HATE IS NOT A MENTAL ILLNESS
Evidence shows that narratives surrounding shootings are different based on the race of the shooter. An analysis of 219 mass shootings and subsequent news coverage found that the shooters’ race strongly predicted whether the media discussed the shooters’ mental health.63 When a mass shooting was carried out by a White or Latino person, the media often attributed it to mental illness. White shooters, in particular, were framed as good people suffering from extreme life circumstances and were 19 times more likely to be framed as suffering from mental illness compared to Black shooters. Black and Latino perpetrators were more often portrayed as ongoing threats to public safety, while White perpetrators were viewed more sympathetically, putting the blame on mental illness and not on the individuals themselves.65
We know that hate is not a mental illness. We know that changing the narrative after a mass shooting based on the skin color of the perpetrator is both dangerous and factually incorrect.

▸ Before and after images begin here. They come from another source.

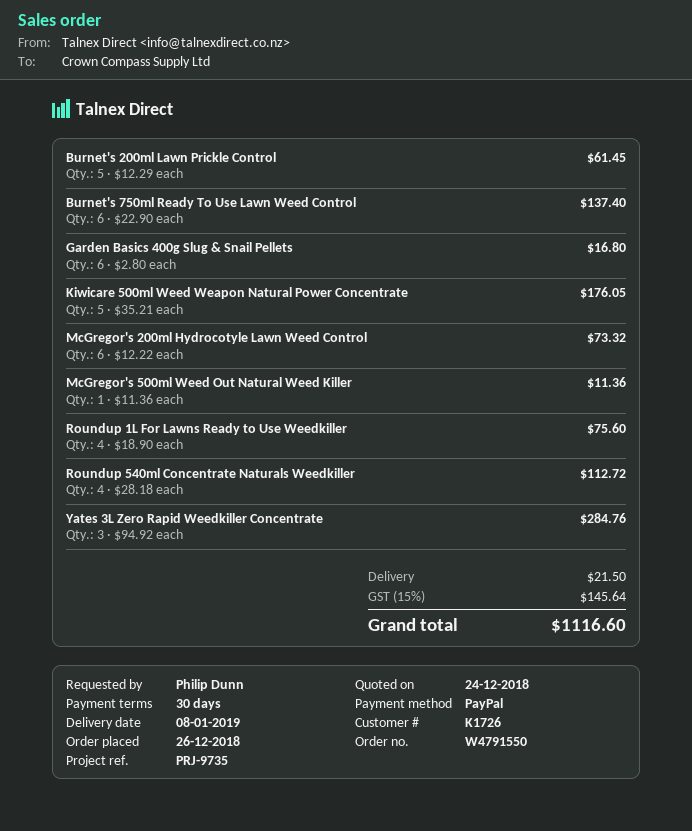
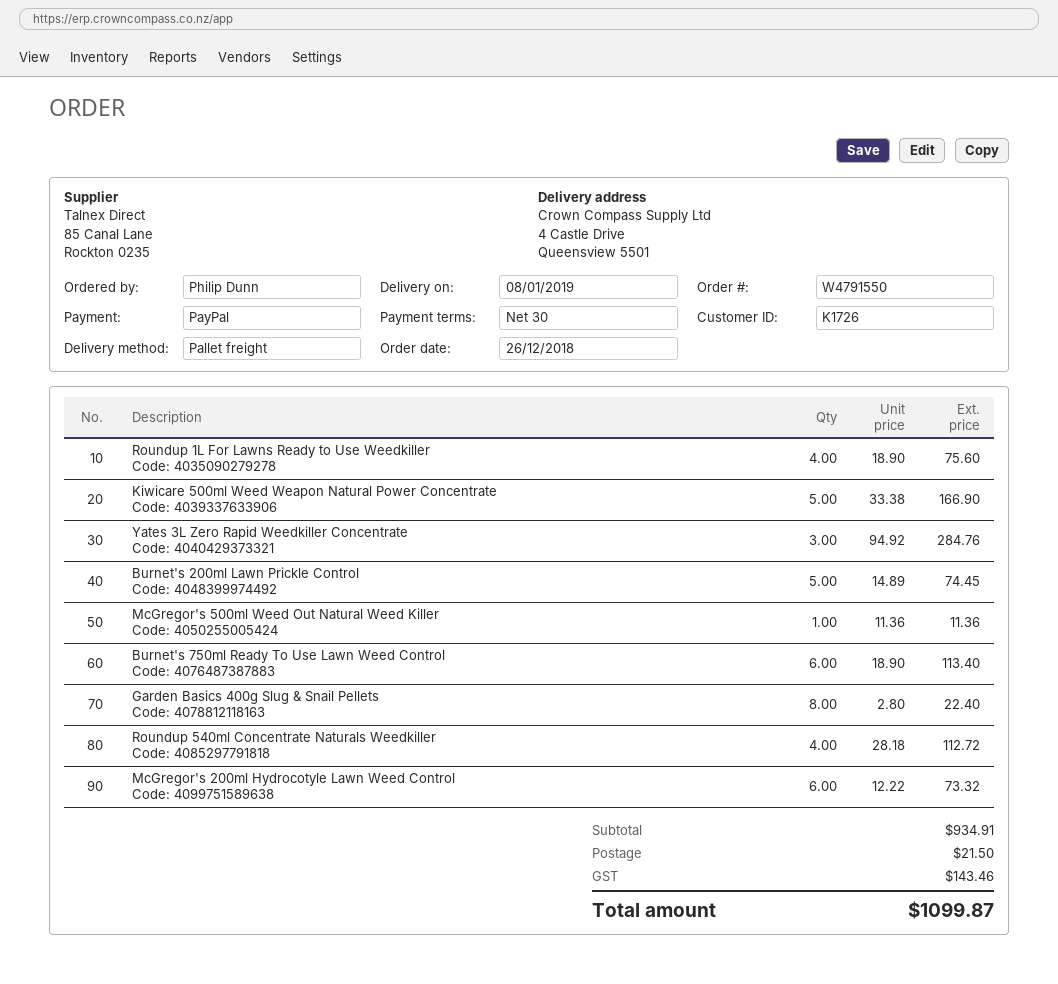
Burnet's 200ml Lawn Prickle Control: 5 x 12.29 = 61.45 -> 5 x 14.89 = 74.45
Burnet's 750ml Ready To Use Lawn Weed Control: 6 x 22.90 = 137.40 -> 6 x 18.90 = 113.40
Garden Basics 400g Slug & Snail Pellets: 6 x 2.80 = 16.80 -> 8 x 2.80 = 22.40
Kiwicare 500ml Weed Weapon Natural Power Concentrate: 5 x 35.21 = 176.05 -> 5 x 33.38 = 166.90
tax: 145.64 -> 143.46
total: 1116.60 -> 1099.87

And yet, time and time again, the media is quick to call something “terrorism” if the perpetrator was Black, and quick to blame mental illness when the perpetrator was White.64,65
“Most of the time, mass shooters aren’t driven by delusions or voices in their head. They are driven by a need to wield their power over another group. They are angry at the perceived injustices that have befallen them at the hands of others — women who wouldn’t sleep with them, fellow students who didn’t appreciate their talents, minorities enjoying rights that were once only the privilege of white men like them. It’s not an altered perception of reality that drives them; it’s entitlement, insecurity, and hatred. Maybe some of them also have depression, ADHD, or anxiety, but that is not why they opened fire on a group of strangers.”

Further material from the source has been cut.